"My dear young lady, do you mean this?"
"Yes, indeed; and of course I knew how greatly I should surprise you. It is a droll idea, that the school-mistress at Hepshaw should have five thousand a-year, is it not? I have hardly got used to the fact myself; and then, you see, even Emmie does not know. It was Emmie's uncle, Mr. Calcott, who left me all that money. But I know Cathy has told you all the particulars of that sad story; he could not leave it to Emmie, you see, and so it has all come to me; but I shall always feel as though it belongs most to her."

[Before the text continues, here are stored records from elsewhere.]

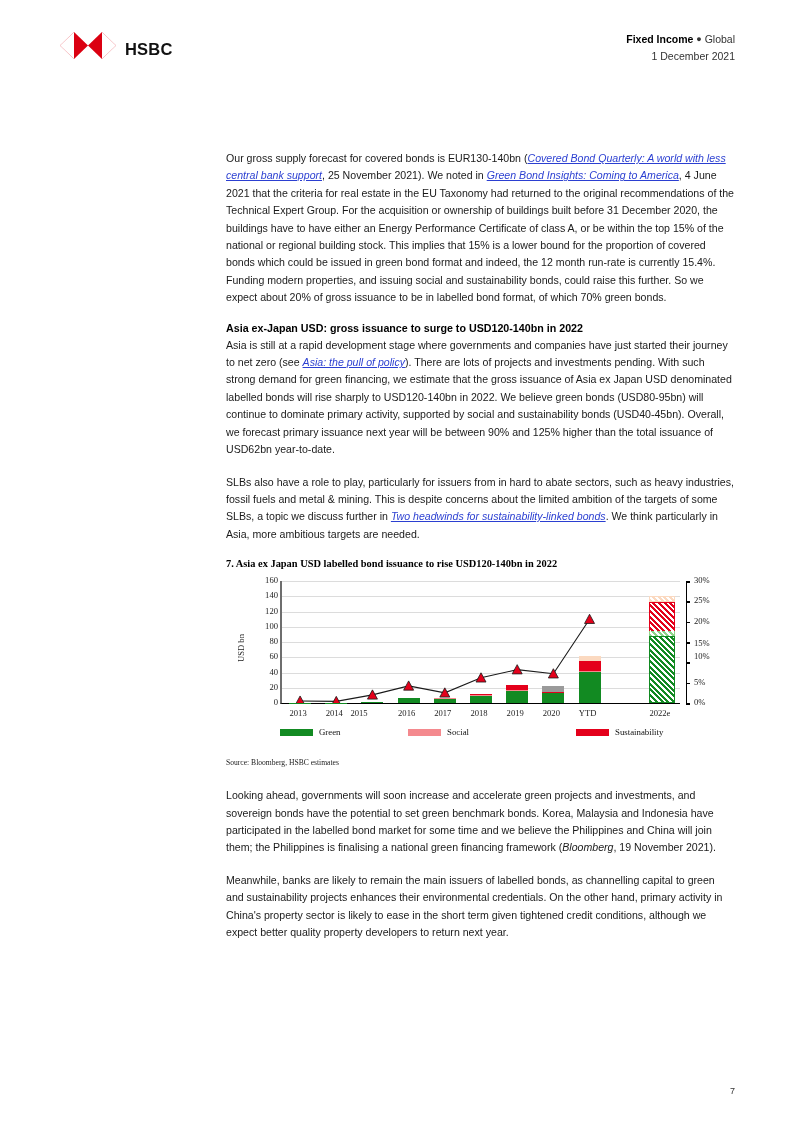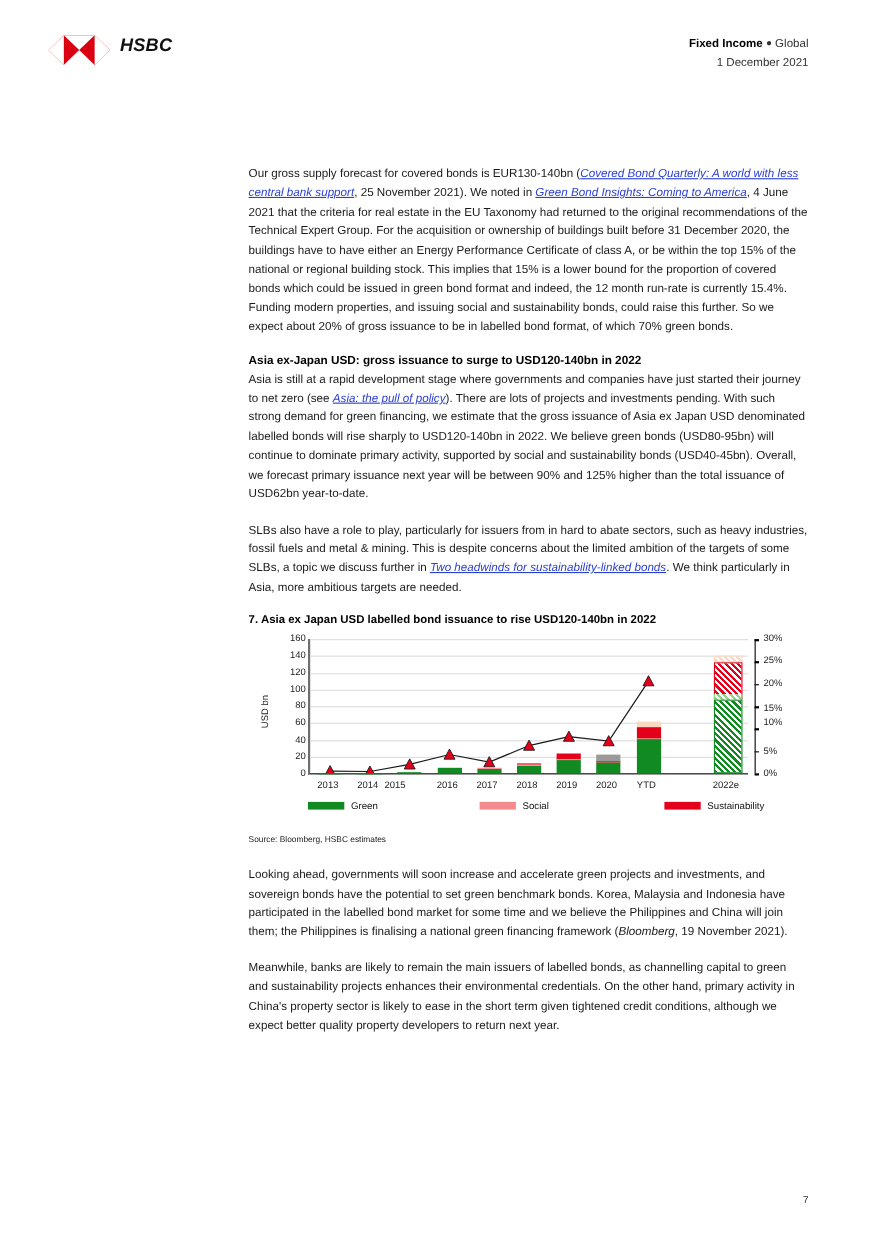"HSBC" .logo-wrap { align-items: flex-start -> flex-end; font-style: italic -> none; left: 44px -> 60px }
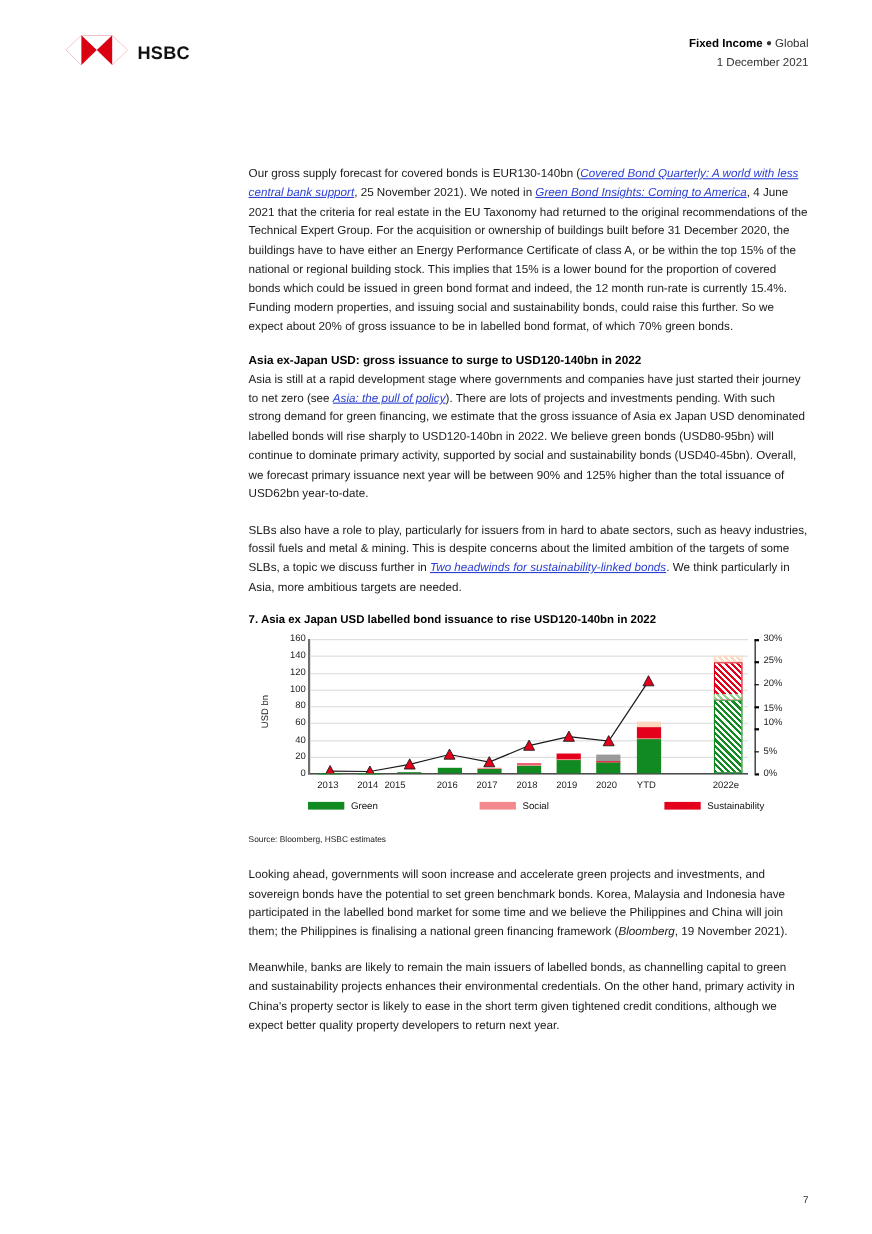"7. Asia ex Japan USD" div { font-family: none -> Liberation Serif, serif }
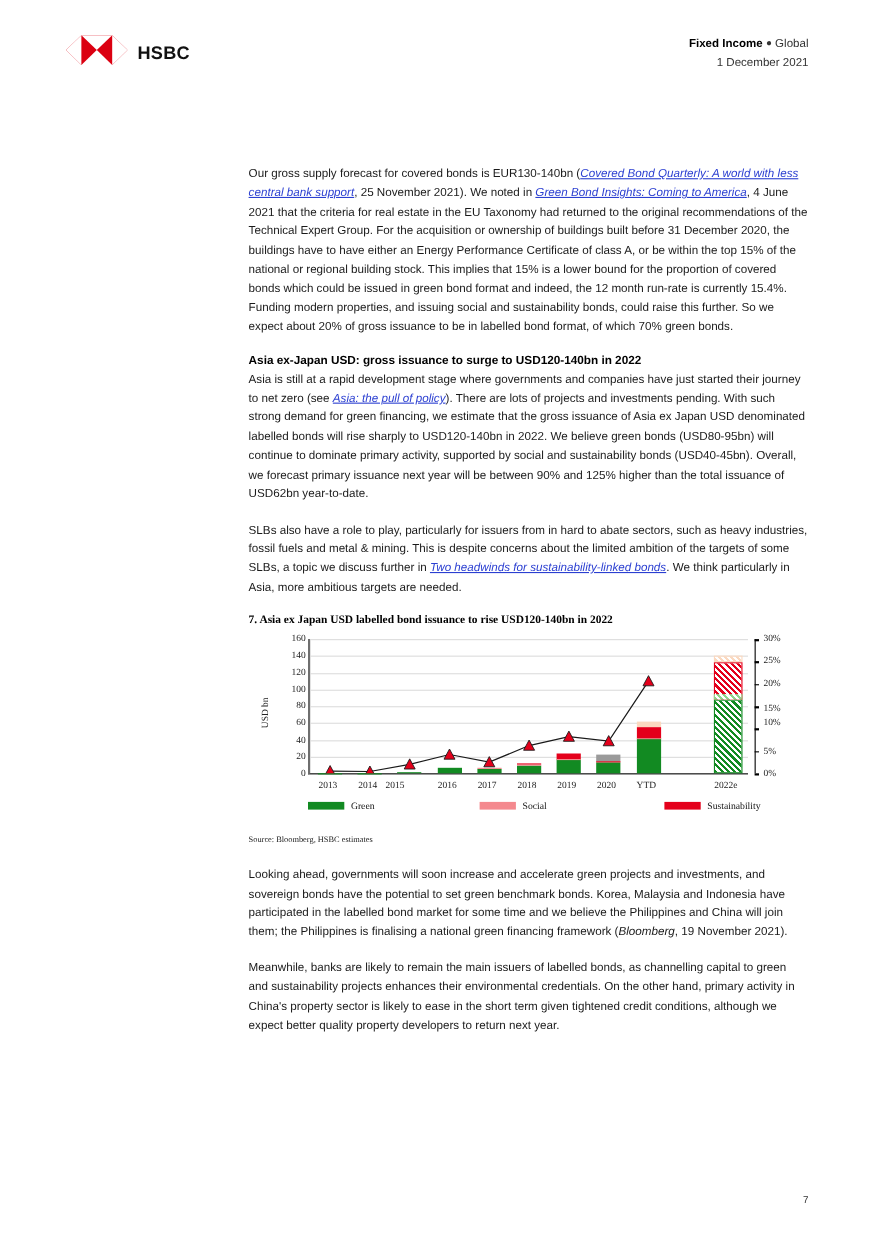"Green" .lg-c1 { width: 156px -> 128px }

"I must say I am extremely astonished!"
Queenie looked a little mischievous at that.
"I congratulate you most heartily on your good fortune; but, all the same, I cannot understand your motives for secrecy. Here you have been for the last three months living in this cottage, and teaching in our village school, while all the time you might have been dwelling in ease and luxury." And, with all his knowledge of human nature, Mr. Logan looked extremely perplexed.
"You must not be too hard on a girl's whim," she replied, looking down.
"Oh, it was a whim then!" with a dawning perception of the truth.
"Yes, it was just that," rather hastily. "You see I did not want the money, and it rather vexed me, coming in such quantities, and when everything was so nicely arranged. I had just been elected your school-mistress, and the cottage was being furnished for us, and Emmie was so looking forward to it, and I had grown to like you all so; and it seemed so hard to give it all up, and go and live in a grand house in Carlisle, as Caleb wanted us to do. And so I thought," with a little quiver of the lip she could not hide, "that I would just put it all away for a little while, and be happy and enjoy ourselves; and by-and-bye, when I had got tired of teaching, it would come out, and you would all laugh with me, and think it a good joke that Emmie and I had been living like disguised princesses."
"Ah, well! it is a pretty piece of girlish romance," smiling in spite of himself; "but I must say I thought my schoolmistress was a very different sort of person—far more staid and matter-of-fact."
"And you are disappointed in her?" a little piteously, for Queenie had lately grown to distrust the wisdom of this freak of hers, and was sensitive in consequence.